Del retrato de aparato al culto a la personalidad, la historia del arte revela un notable cambio en la iconografía del poder tiránico
Desde, como quien dice, la noche de los tiempos hasta ahora mismo, las imágenes, sea con intención mágica o ideológica, han servido de correa de transmisión del poder instituido. En lo que se refiere a la imagen específica de los tiranos —término de origen indoeuropeo y ampliamente usado en el mundo grecorromano para calificar a quien ejerce un poder despótico— hay una diferencia histórica crucial entre lo que se entendía por tal en el Antiguo y el Nuevo Régimen. Durante el primero, el poder se ejercía de manera vertical, de arriba abajo, de forma absoluta, mientras que en nuestra época, ese ejercicio, cuando no respeta los límites y garantías de los ciudadanos, pierde su legitimación. En este sentido, es significativo que la representación de un monarca o príncipe, en la historia del arte occidental hasta nuestra época, supeditase la veracidad del parecido del así efigiado al valor de las insignias heráldicas que portaba como acreditación de sus títulos, constituyendo así un género conocido como “retrato de aparato”, mientras que las de los tiranos contemporáneos se cifren en lo que llamamos el culto de su singular personalidad, física y simbólica. Entre estos últimos, también es asimismo significativo que su imagen sea adjetivada con una cola de enfáticas expresiones aduladoras, según sea el sustento ideológico que las anima, como calificar a Stalin de Padrecito, a Mao como Gran Timonel o, respectivamente, aMussolini como Duce, a Hitler como Führer y a nuestro Franco como Caudillo o Generalísimo; todos ellos, en fin, salvadores excepcionales de su patria y pueblo.

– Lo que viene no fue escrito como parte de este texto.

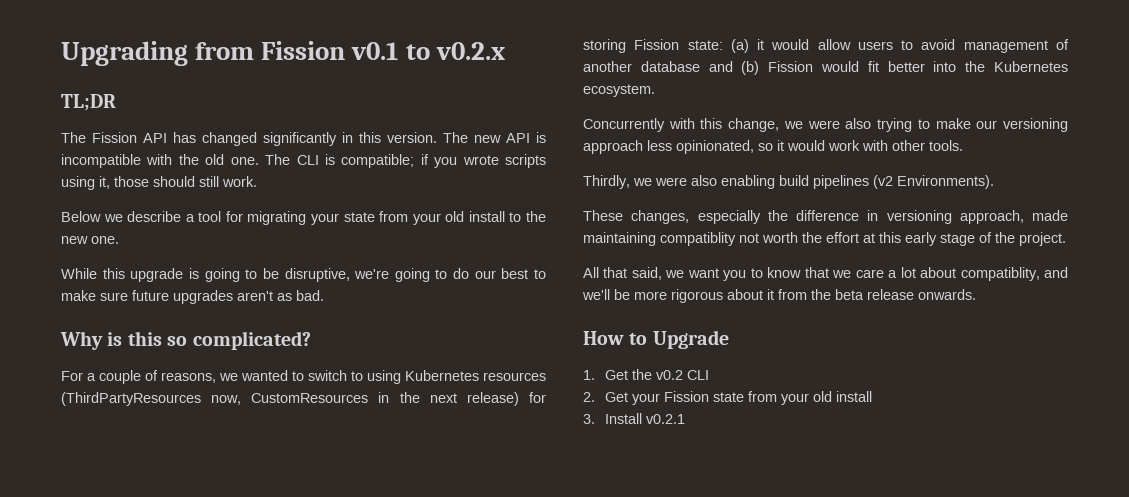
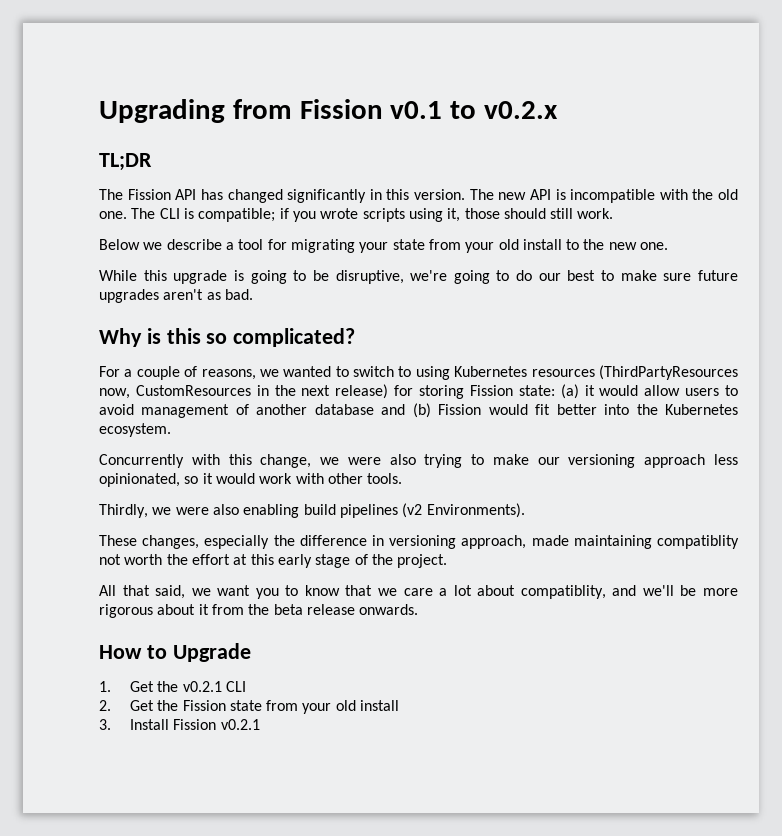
- 1. Get the v0.2 CLI
+ 1. Get the v0.2.1 CLI
- 2. Get your Fission state from your old install
+ 2. Get the Fission state from your old install
- 3. Install v0.2.1
+ 3. Install Fission v0.2.1

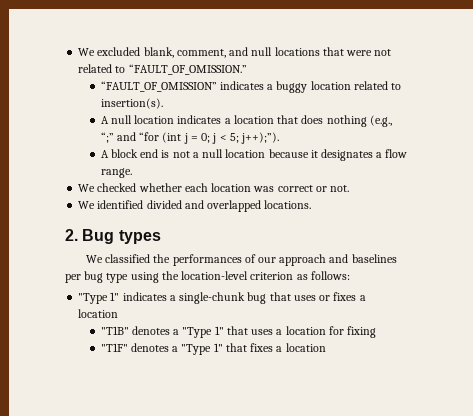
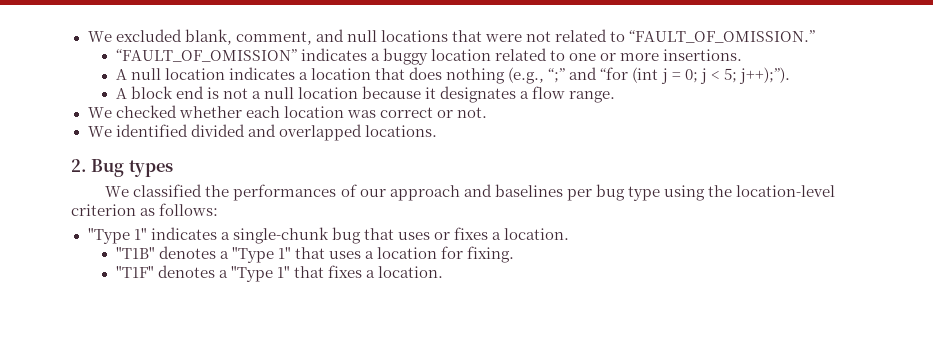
- “FAULT_OF_OMISSION” indicates a buggy location related to insertion(s).
+ “FAULT_OF_OMISSION” indicates a buggy location related to one or more insertions.
- "Type 1" indicates a single-chunk bug that uses or fixes a location
+ "Type 1" indicates a single-chunk bug that uses or fixes a location.
- "T1B" denotes a "Type 1" that uses a location for fixing
+ "T1B" denotes a "Type 1" that uses a location for fixing.
- "T1F" denotes a "Type 1" that fixes a location
+ "T1F" denotes a "Type 1" that fixes a location.

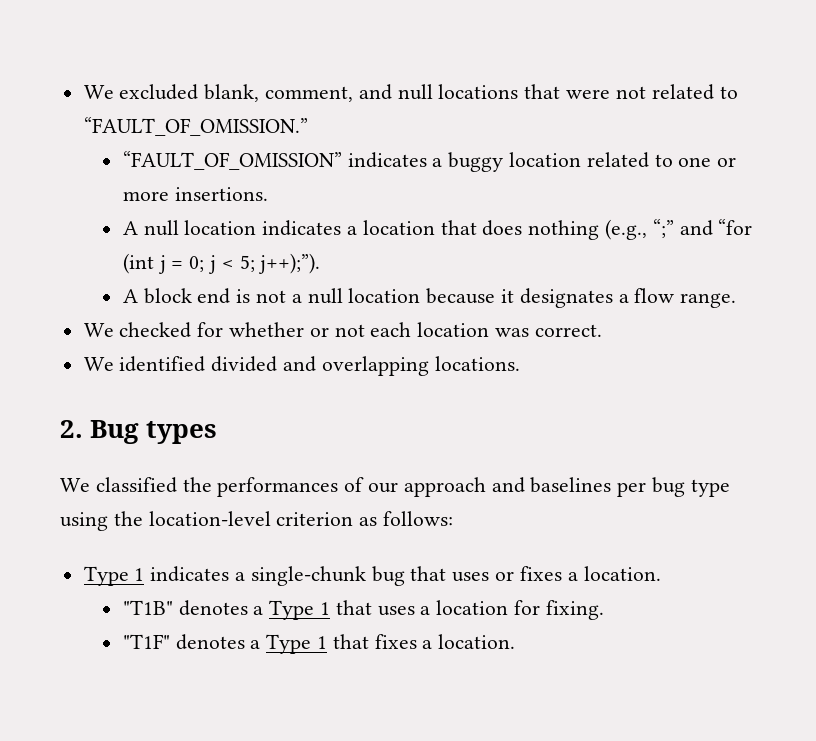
- We checked whether each location was correct or not.
+ We checked for whether or not each location was correct.
- We identified divided and overlapped locations.
+ We identified divided and overlapping locations.
- "Type 1" indicates a single-chunk bug that uses or fixes a location.
+ Type 1 indicates a single-chunk bug that uses or fixes a location.
- "T1B" denotes a "Type 1" that uses a location for fixing.
+ "T1B" denotes a Type 1 that uses a location for fixing.
- "T1F" denotes a "Type 1" that fixes a location.
+ "T1F" denotes a Type 1 that fixes a location.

De todas formas, completando estas advocaciones retóricas, hay en sus consiguientes representaciones icónicas unos valores añadidos más complejos desde el punto de vista simbólico y formal, que se han acrecentado además con los nuevos medios tecnológicos de difusión audiovisual y, no digamos, con los más recientes y sofisticados de manipulación digital, que rehacen a su conveniencia la memoria histórica. De todas formas, si comparamos la pompa y el esplendor con que ingenuamente se retrataba a los antiguos reyes con la afectada “sencillez” con que lo hacen nuestros tiranos, hay que reconocer que éstos resultan comparativamente más ridículos. Por lo demás, si alguien no ha sido capaz de percibirlo a primera vista, los caricaturistas del bando contrario se lo recuerdan.

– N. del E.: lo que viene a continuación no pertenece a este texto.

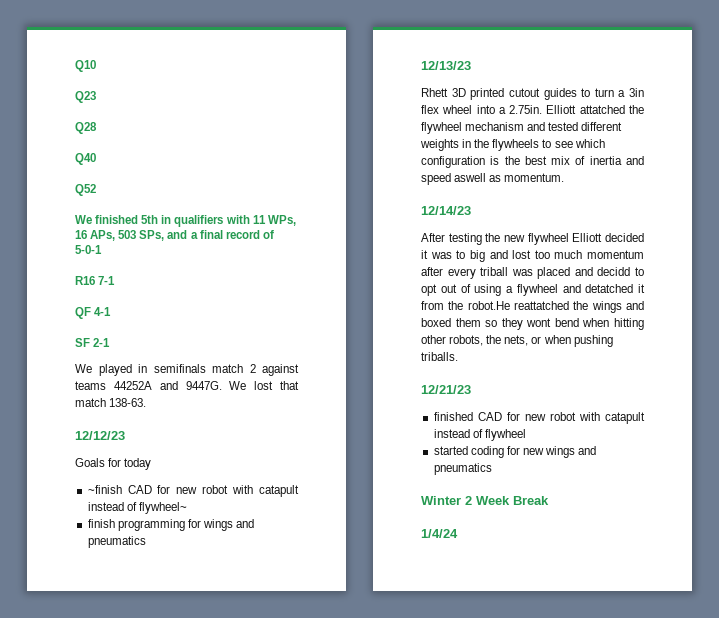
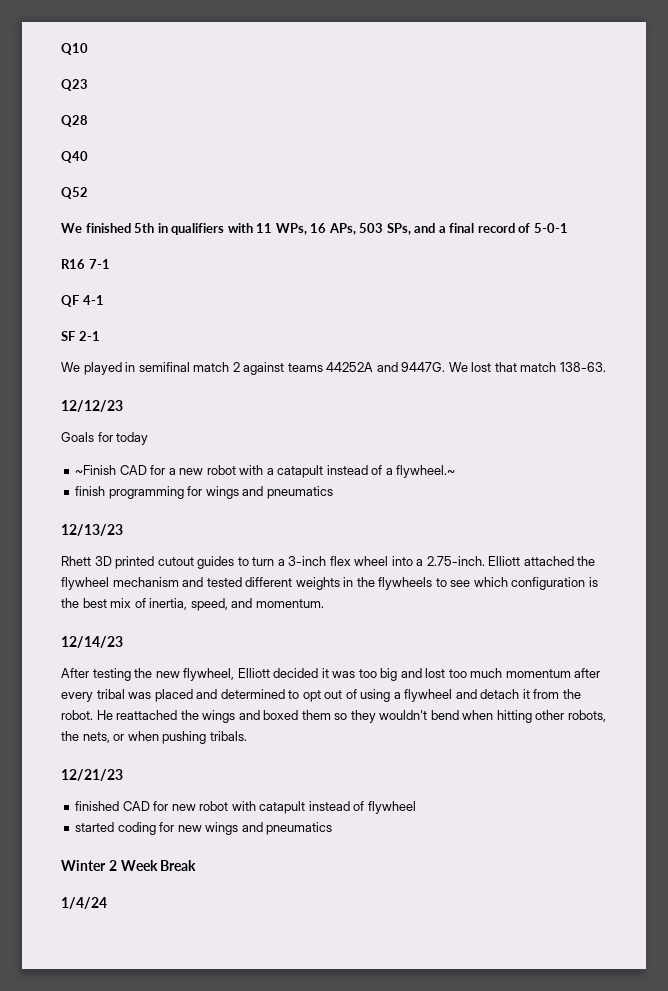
- We played in semifinals match 2 against teams 44252A and 9447G.
+ We played in semifinal match 2 against teams 44252A and 9447G.
- ~finish CAD for new robot with catapult instead of flywheel~
+ ~Finish CAD for a new robot with a catapult instead of a flywheel.~
- Rhett 3D printed cutout guides to turn a 3in flex wheel into a 2.75in. Elliott attatched the flywheel mechanism and tested different weights in the flywheels to see which configuration is the best mix of inertia and speed aswell as momentum.
+ Rhett 3D printed cutout guides to turn a 3-inch flex wheel into a 2.75-inch. Elliott attached the flywheel mechanism and tested different weights in the flywheels to see which configuration is the best mix of inertia, speed, and momentum.
- After testing the new flywheel Elliott decided it was to big and lost too much momentum after every triball was placed and decidd to opt out of using a flywheel and detatched it from the robot.He reattatched the wings and boxed them so they wont bend when hitting other robots, the nets, or when pushing triballs.
+ After testing the new flywheel, Elliott decided it was too big and lost too much momentum after every tribal was placed and determined to opt out of using a flywheel and detach it from the robot. He reattached the wings and boxed them so they wouldn't bend when hitting other robots, the nets, or when pushing tribals.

Si una imagen vale más que mil palabras, también cabe afirmar que entonces aproxima mil veces más lo sublime a lo ridículo
Es curioso constatar que ha sido el arte de nuestra época no solo el inventor de ese género de la caricatura, sino que, marcado en esencia por la ironía, haya caricaturizado, en general, toda nuestra realidad. De esta manera, si, como se dice tópicamente, una imagen vale más que mil palabras, también cabe afirmar que entonces aproxima mil veces más lo sublime a lo ridículo. No en balde uno se pasea por cualquier museo histórico, quizás intimidado, pero sin reírse, mientras que el destino de nuestros grandes tiranos desvencijados no encuentra mejor refugio que el de los museos de cera o el de cualquier almacén de objetos perdidos.
Ya Baudelaire nos aleccionó al respecto al afirmar que las estatuas de nuestros antecesores hombres egregios, que ornan nuestras modernas ciudades, son todas ellas en sí mismas ridículas, porque, por una parte, casi ningún paseante sabe quiénes fueron, pero, por otra, que, en nuestra sociedad secularizada, la efigie impostada de un humano mortal, a diferencia de la de un dios, es de suyo risible. ¿Y qué vamos a decir de la impostada impostura de la de un gran tirano, que pasa sin transición del bronce al muñequito de goma? ¡Ídolos con pies de barro!